I tried doing a Fermi estimation of the impact I would have if I worked on AI safety, and I realized it wasn't easy to do with only a calculator. So I build a website which does this Fermi estimation given your beliefs about AGI, AI safety, and your impact on AI safety progress.

You can try it out here: https://xriskcalculator.vercel.app/

This tool focuses on technical work, and assumes that progress on AGI and progress on AI safety are independent. This is obviously an approximation that is vastly inaccurate, but for now I don't think of a simple way of taking into account the fact that advanced AI could speed up AI safety progress. Other limitations are outlined on the website.

What do you think of this tool? Do you think of a way it could be improved?
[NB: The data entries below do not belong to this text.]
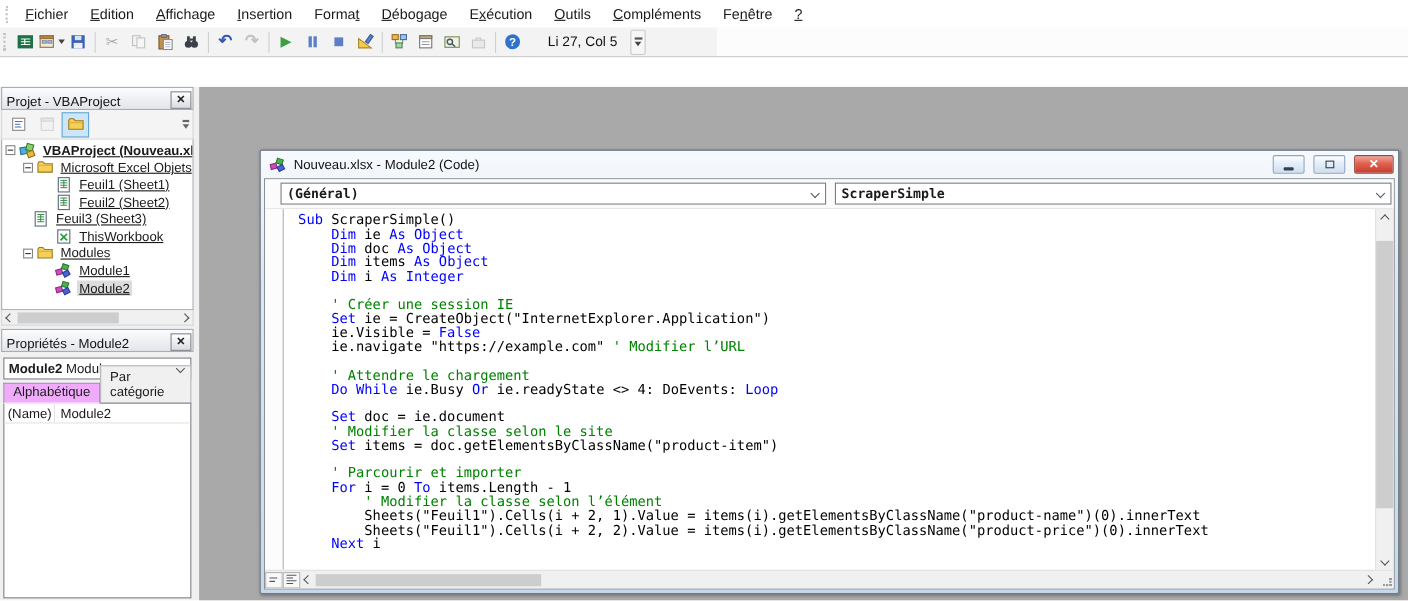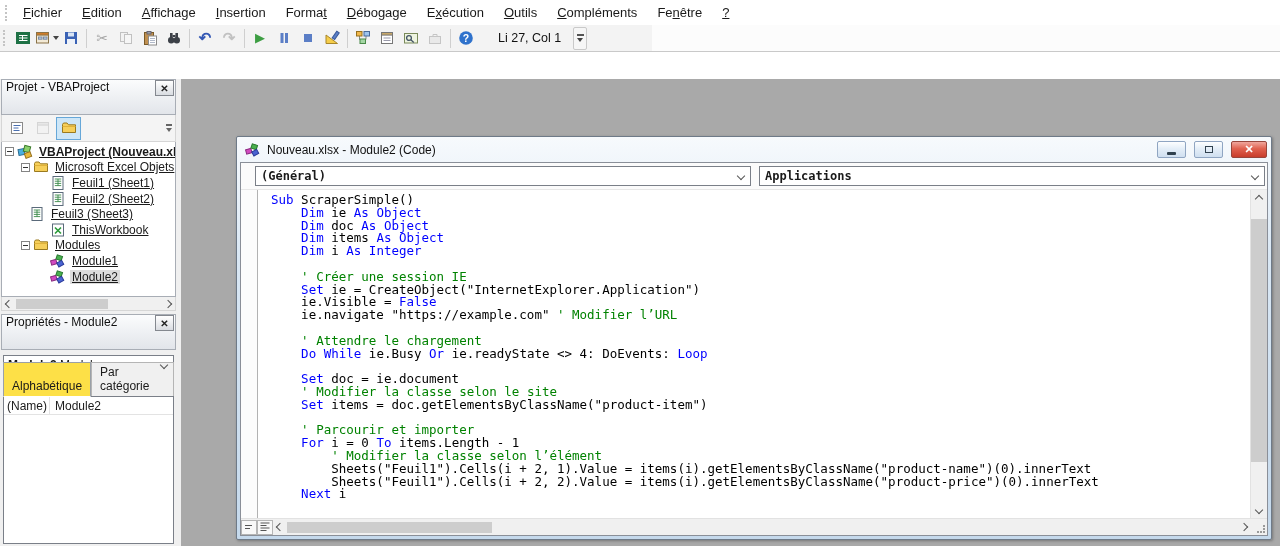"Li 27, Col 1" span.pos-indicator { text: 1 -> 5 }
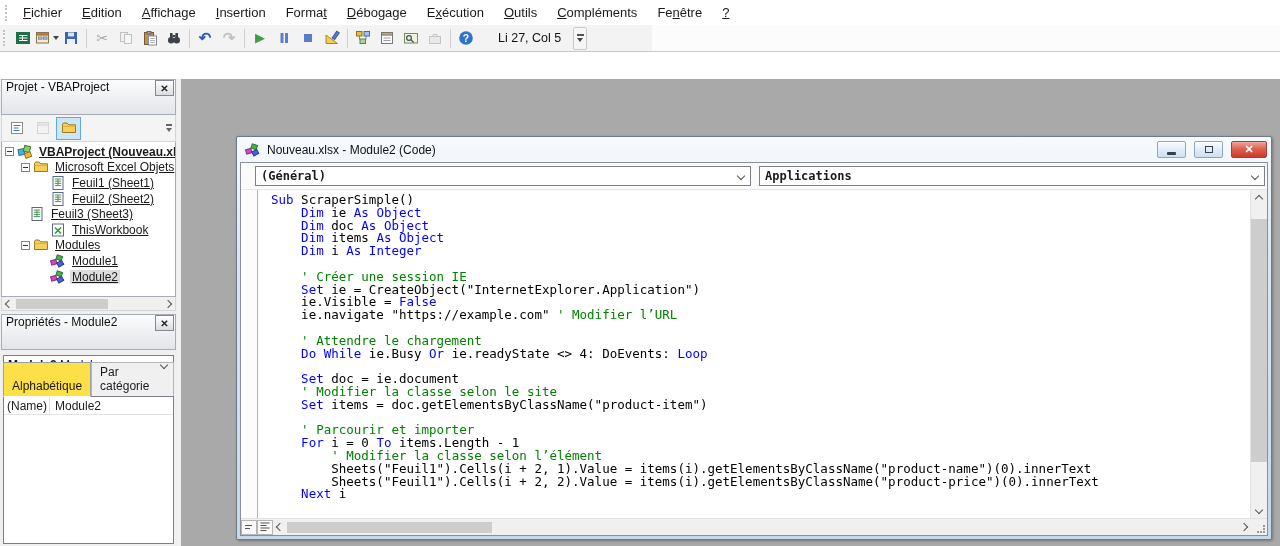"Projet - VBAProject" .panel-header { align-items: flex-start -> flex-end; height: 36px -> 21px }
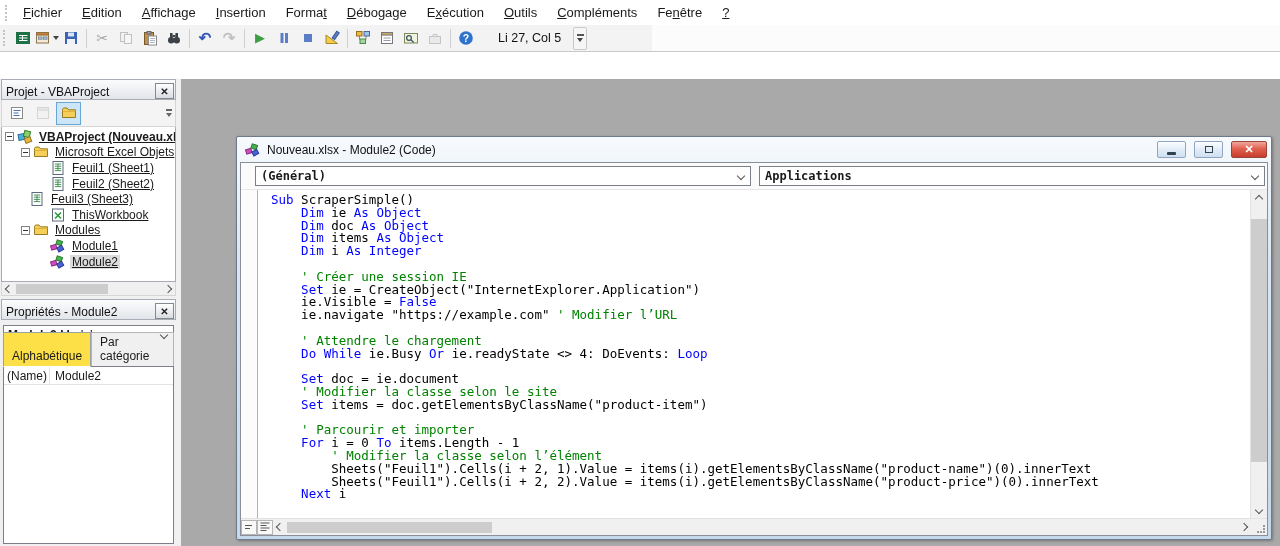"Applications" span { text: Applications -> ScraperSimple }
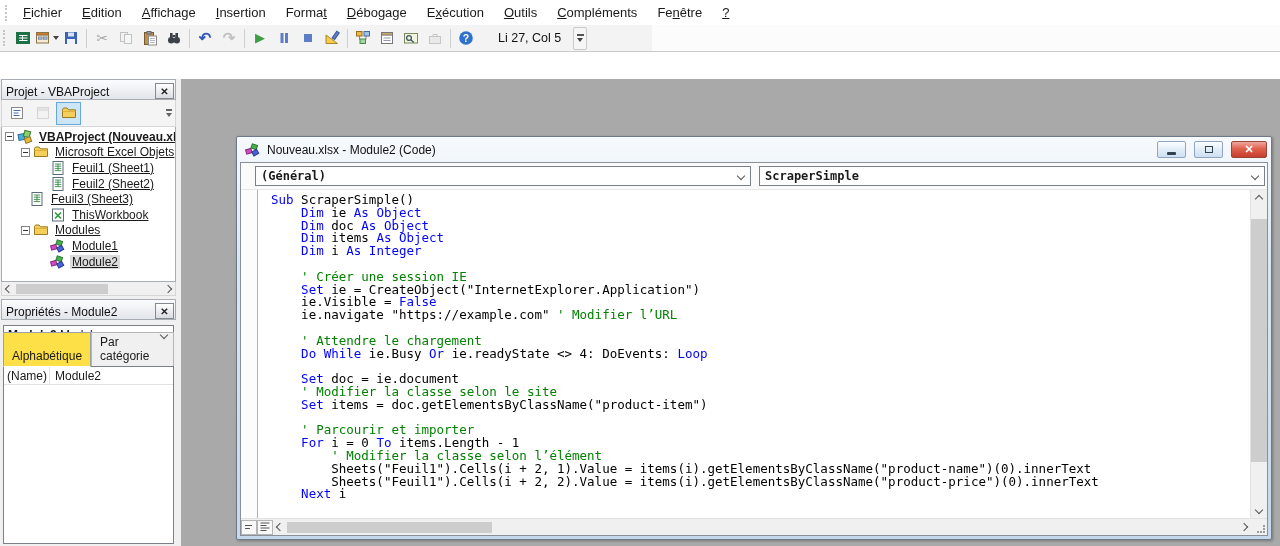"Alphabétique" .tab.active { background: #fde047 -> #f0abfc; padding-top: 16px -> 0 }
Note: this is still work in progress. If you want to use this tool to make important decisions, please contact me so that I increase its reliability.

24

0
0

Reactions

0
0
Comments13


Sorted by Click to highlight new comments since:

Maybe add ways working on it can backfire, either explicitly in the model, or by telling people to take expectations with potentials for backfire in mind, and allow for the possibility that you do more harm than good in the final estimate.

How would you model these effects? I have two ideas :

  1. add a section with how much you speed up AGI (but I'm not sure how I could break this down further)
  2. add a section with how likely it would be for you to take on resources away from other actions that could be used to save the world (either through better AI safety, or something else)

Is one of them what you had in mind? Do you have other ideas?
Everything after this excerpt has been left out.